What the River Café Taught Him

The lessons from Rogers and Gray, Randall says, are reducible to a set of principles that sound simple and require a lifetime to fully execute. The first is sourcing: ingredients at the level of quality that Italian cooking requires are not available through standard food service channels, and building the supplier relationships that give a kitchen access to the right olive oil, the right anchovies, the right aged Parmesan is a project that never ends.

The second is restraint. "Italian cooking at its best is not about doing a lot to the ingredient," he says. "It's about understanding what the ingredient is and getting out of its way. A good piece of fish, grilled over wood, finished with great olive oil and lemon — that's the food. The temptation is to add things because you want to show what you can do. Ruth and Rose were very clear that showing what you can do means showing you understand the ingredient, not showing you can build a sauce."

The third lesson is confidence: the willingness to put a dish on the menu that looks, to the untrained eye, simple, and to trust that the quality of the sourcing and the precision of the execution will speak for themselves without elaborate description or elaborated technique. "In British fine dining culture there's still a residual idea that complex means better," Randall says. "Italian food disagrees fundamentally. A perfectly made pasta with sage butter and good Parmesan is a great dish. It doesn't need to be more."

The Spring Menu

The current spring menu at Theo Randall at the InterContinental is an expression of exactly this philosophy applied to the season. Carpaccio of beef from a Galician dairy cow, with rocket, capers and Parmesan — ingredients of exceptional provenance assembled rather than cooked. Pappardelle with Herefordshire rabbit, white wine, rosemary and cream. Grilled Cornish turbot with salsa verde and Sicilian capers. A wood-roasted whole chicken for two, with roasted spring onions, lemon and Puglian olive oil.

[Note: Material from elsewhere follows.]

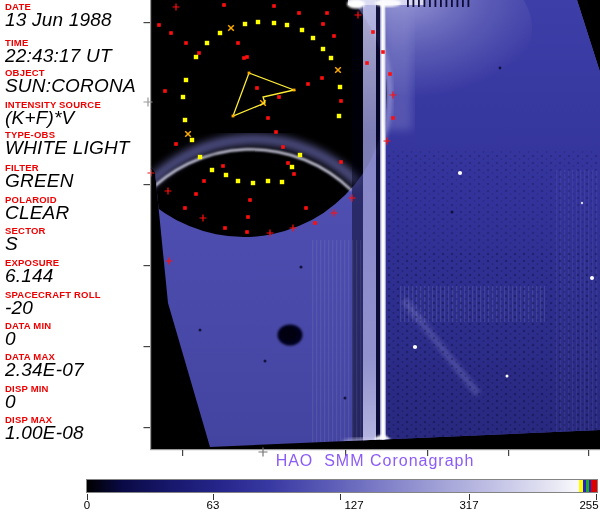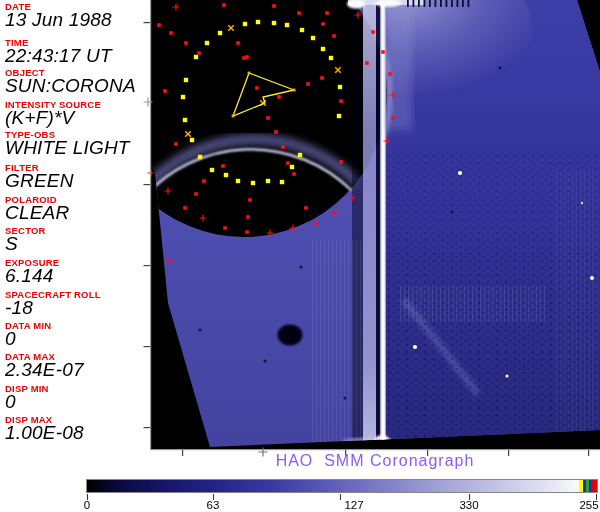"-18" div.val { text: -18 -> -20 }
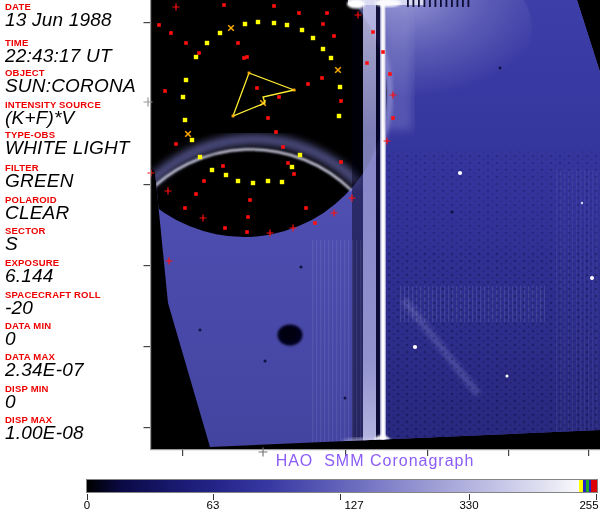"330" div.cblabel { text: 330 -> 317 }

The dessert that has been on the menu in one form or another since the restaurant opened is still there: a chocolate nemesis that is direct lineage from the River Café original, the recipe unmoved, the technique unchanged. "There are things you don't change," Randall says. "Not because you can't, but because they're right."

Theo Randall at the InterContinental is open Monday through Saturday for lunch and dinner. The à la carte menu starts at £32 for a starter.